According to Tianyan inspection property clue information, recently, a patent for a “battery health prediction method and device” applied for by Xiaomi Auto Technology Co., Ltd. was announced. The summary shows that this disclosure relates to the field of simulation computation. The specific steps are: obtaining the first training data set, training a battery state prediction model based on the first training data set to determine the first parameter set, wherein the first training data set is battery state operation data; obtaining the second training data set, training the battery state prediction model to determine the second parameter set based on the second training data set, where the second training data set is data related to battery health status; configuring the first parameter set and the second parameter set into the battery state prediction model; and inference the real-time parameters of the battery into the battery state prediction model for inference operations to determine the battery health state parameters.

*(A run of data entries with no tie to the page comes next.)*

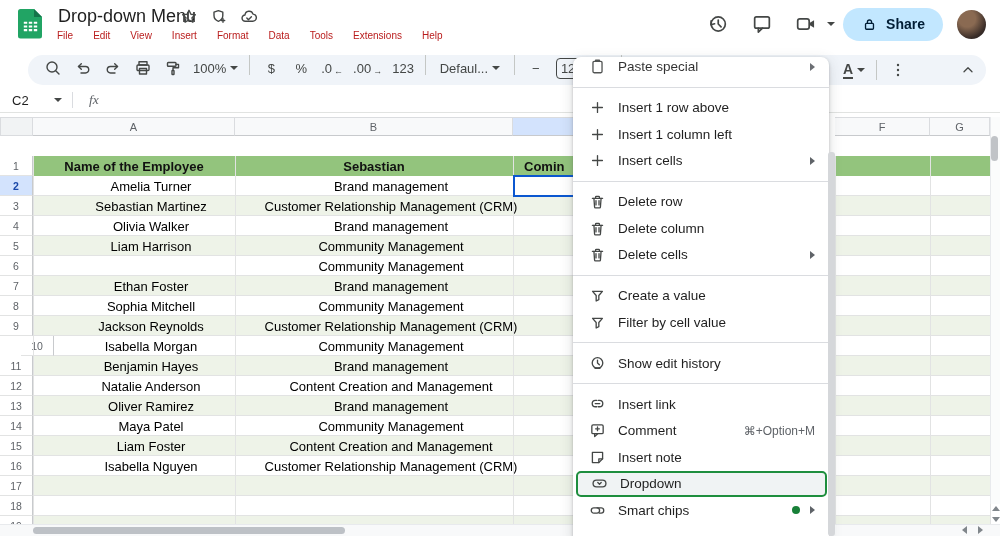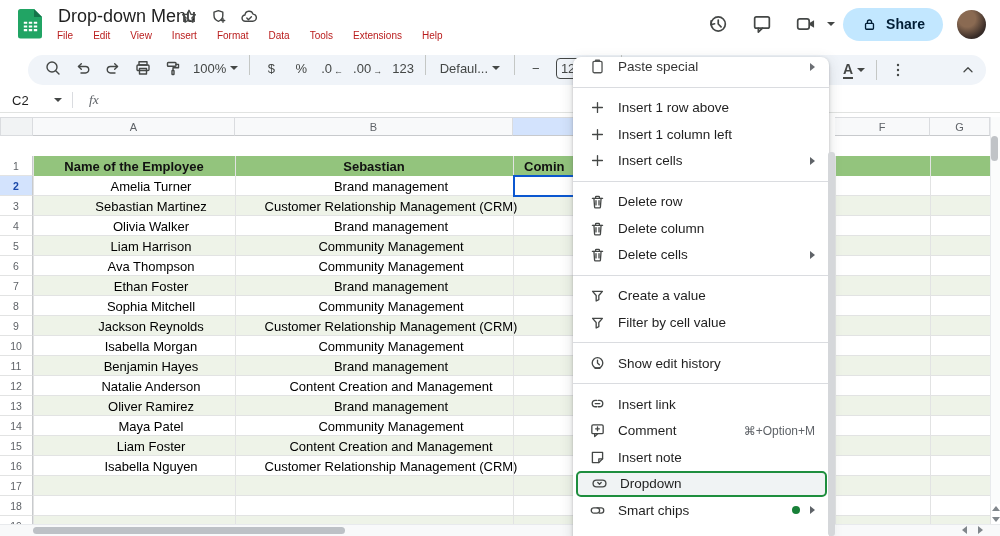--- a/index.html
+++ b/index.html
@@ -304,7 +304,6 @@
       <div class="abs cell-text" style="left: 235px; width: 278px; top: 119px;">Community Management</div>
       <div class="abs rowband" style="top: 139px; background: rgb(255, 255, 255); border-bottom: 1px solid rgb(226, 227, 227);"></div>
       <div class="abs rowh" style="top: 139px; height: 20px;">6</div>
-      <div class="abs cell-text" style="left: 33px; width: 202px; top: 139px;">Ava Thompson</div>
       <div class="abs cell-text" style="left: 235px; width: 278px; top: 139px;">Community Management</div>
       <div class="abs rowband" style="top: 159px; background: rgb(238, 243, 232); border-bottom: 1px solid rgb(226, 227, 227);"></div>
       <div class="abs rowh" style="top: 159px; height: 20px;">7</div>

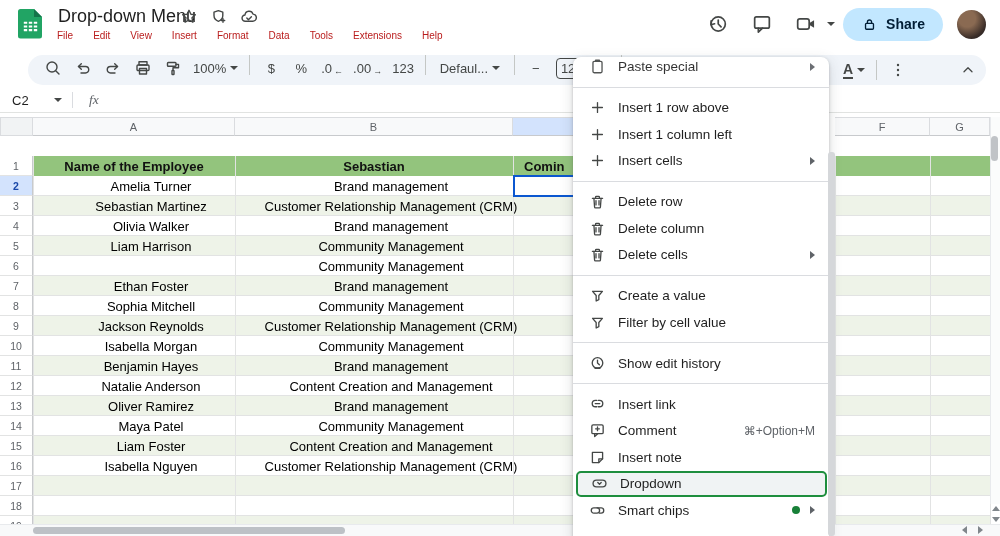--- a/index.html
+++ b/index.html
@@ -318,7 +318,7 @@
       <div class="abs cell-text" style="left: 33px; width: 202px; top: 199px;">Jackson Reynolds</div>
       <div class="abs cell-text" style="left: 235px; width: 278px; top: 199px;">Customer Relationship Management (CRM)</div>
       <div class="abs rowband" style="top: 219px; background: rgb(255, 255, 255); border-bottom: 1px solid rgb(226, 227, 227);"></div>
-      <div class="abs rowh" style="top: 219px; height: 20px;">10</div>
+      <div class="abs rowh" style="top: 219px; height: 20px; margin-left: 21px;">10</div>
       <div class="abs cell-text" style="left: 33px; width: 202px; top: 219px;">Isabella Morgan</div>
       <div class="abs cell-text" style="left: 235px; width: 278px; top: 219px;">Community Management</div>
       <div class="abs rowband" style="top: 239px; background: rgb(238, 243, 232); border-bottom: 1px solid rgb(226, 227, 227);"></div>

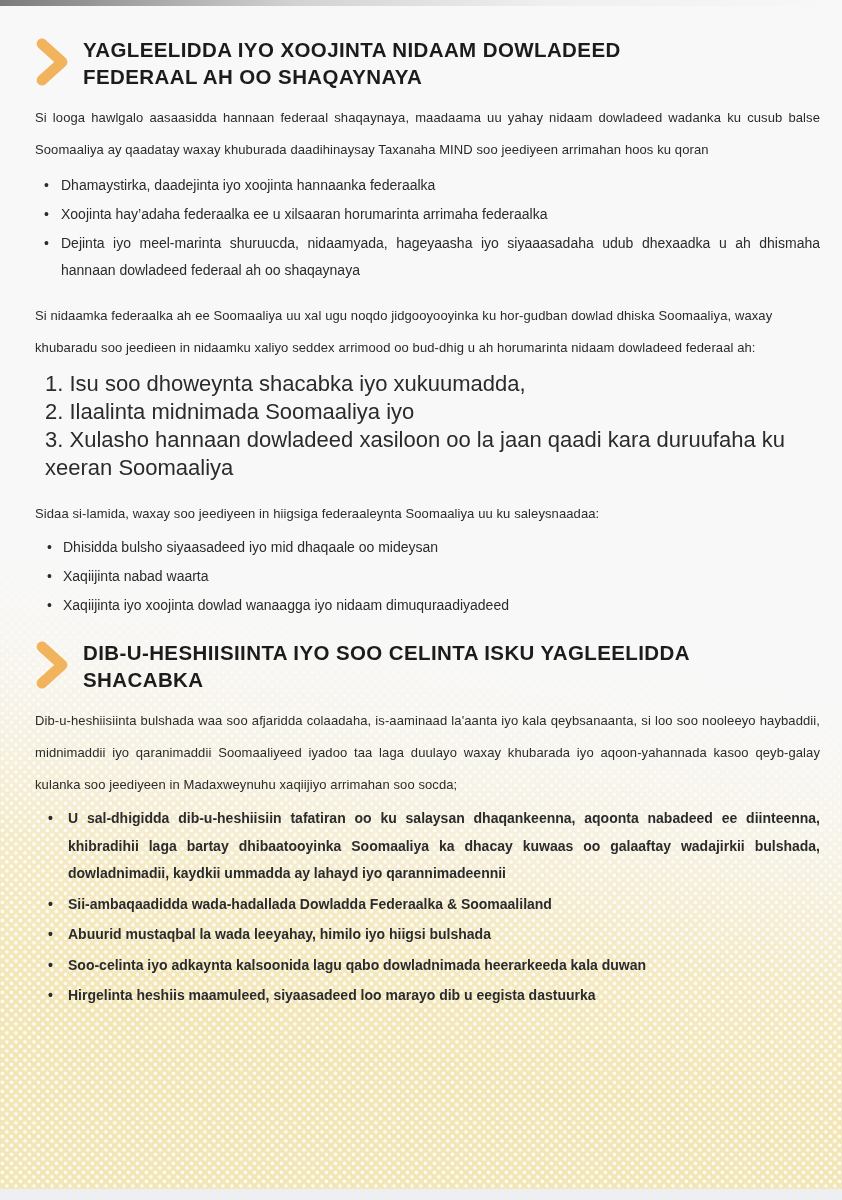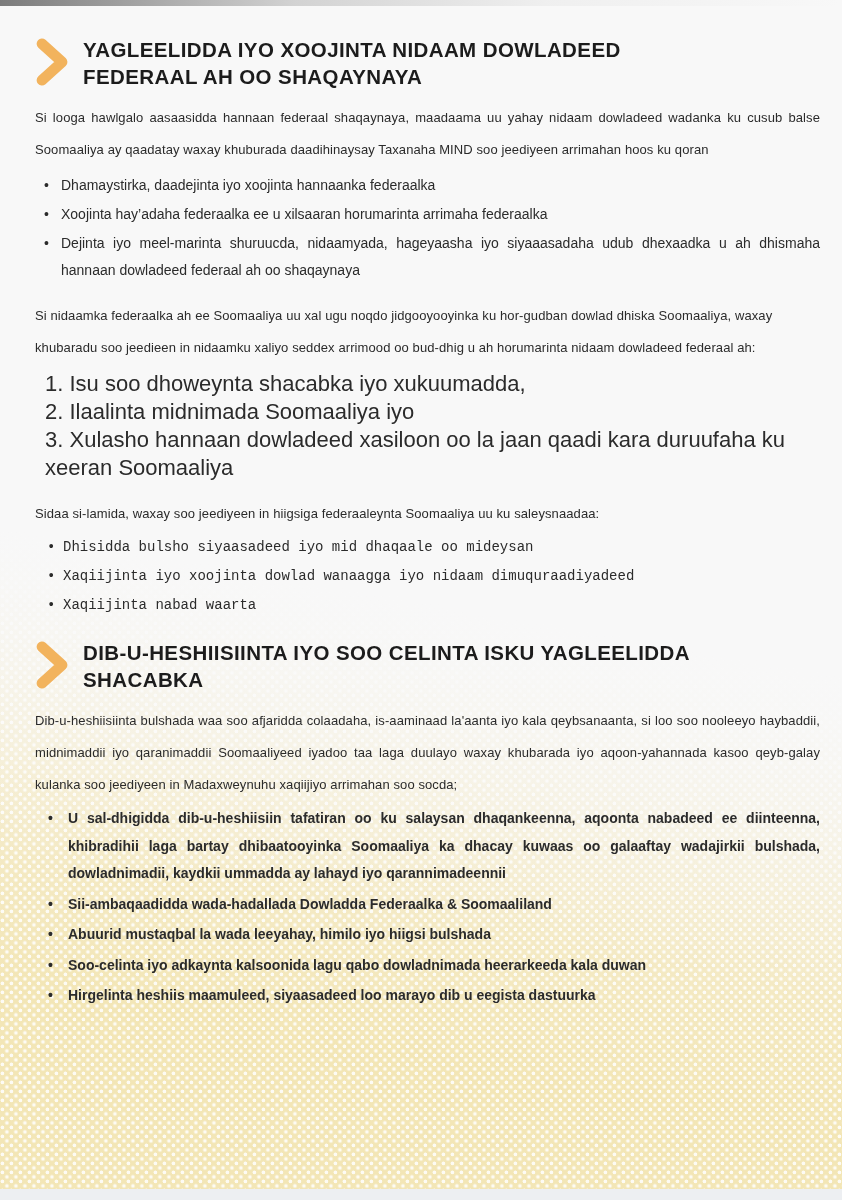--- a/index.html
+++ b/index.html
@@ -63,7 +63,7 @@
   ul.tight li { padding-left: 26px; line-height: 27px; margin-top: 2px; }
   ul.tight li::before { content: "\2022"; position: absolute; left: 9px; }
 
-  ul.tail { margin-top: 4px; font-family: Liberation Mono, monospace; }
+  ul.tail { margin-top: 4px; }
   ul.tail li { padding-left: 28px; line-height: 27px; margin-top: 2px; }
   ul.tail li::before { content: "\2022"; position: absolute; left: 12px; }
 

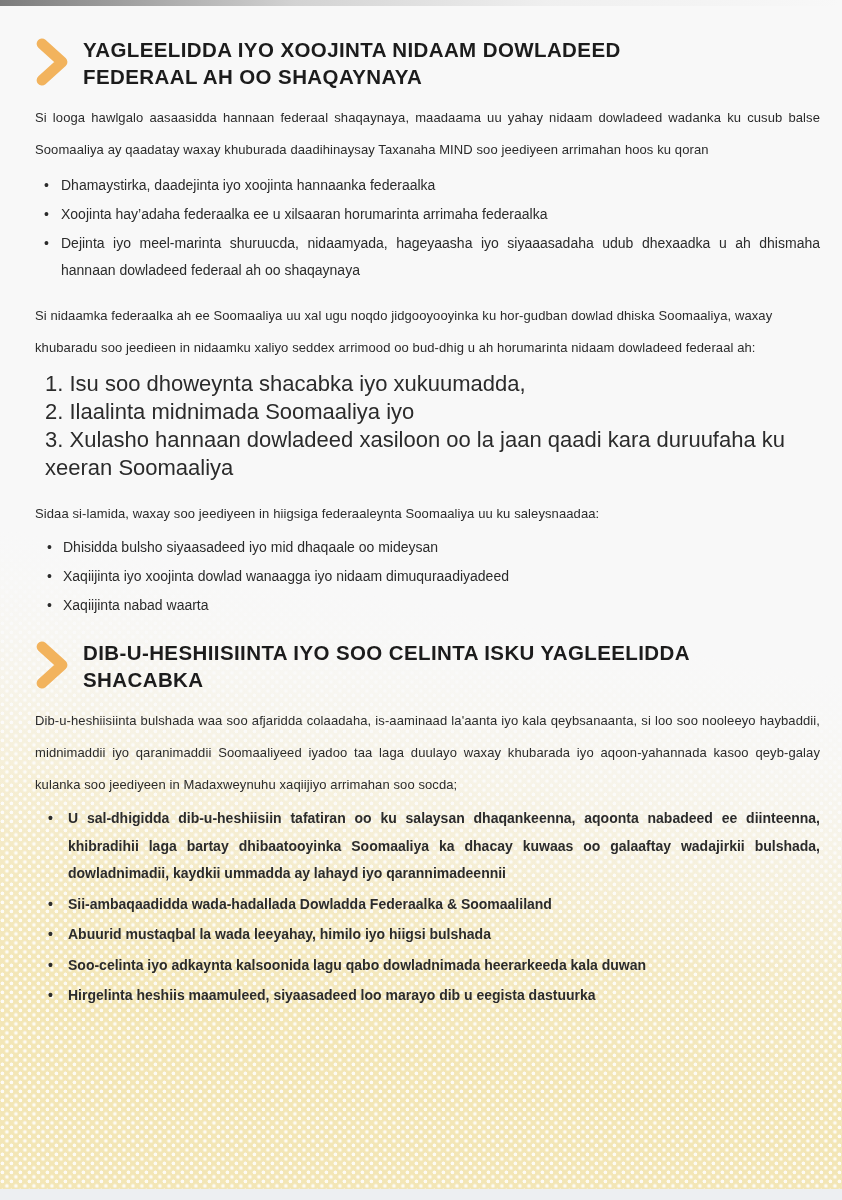--- a/index.html
+++ b/index.html
@@ -113,8 +113,8 @@
 
     <ul class="bullets tail">
       <li>Dhisidda bulsho siyaasadeed iyo mid dhaqaale oo mideysan</li>
+      <li>Xaqiijinta nabad waarta</li>
       <li>Xaqiijinta iyo xoojinta dowlad wanaagga iyo nidaam dimuquraadiyadeed</li>
-      <li>Xaqiijinta nabad waarta</li>
     </ul>
 
     <header class="section-header second">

The present disclosure trains parameters in the battery state prediction model through two training data sets, enables prediction of battery health state parameters, avoids the problem of insufficient prediction accuracy, and improves the accuracy of battery state prediction.

Zhitongcaijing · 5d ago
According to Tianyan inspection property clue information, recently, a patent for a “battery health prediction method and device” applied for by Xiaomi Auto Technology Co., Ltd. was announced. The summary shows that this disclosure relates to the field of simulation computation. The specific steps are: obtaining the first training data set, training a battery state prediction model based on the first training data set to determine the first parameter set, wherein the first training data set is battery state operation data; obtaining the second training data set, training the battery state prediction model to determine the second parameter set based on the second training data set, where the second training data set is data related to battery health status; configuring the first parameter set and the second parameter set into the battery state prediction model; and inference the real-time parameters of the battery into the battery state prediction model for inference operations to determine the battery health state parameters. The present disclosure trains parameters in the battery state prediction model through two training data sets, enables prediction of battery health state parameters, avoids the problem of insufficient prediction accuracy, and improves the accuracy of battery state prediction.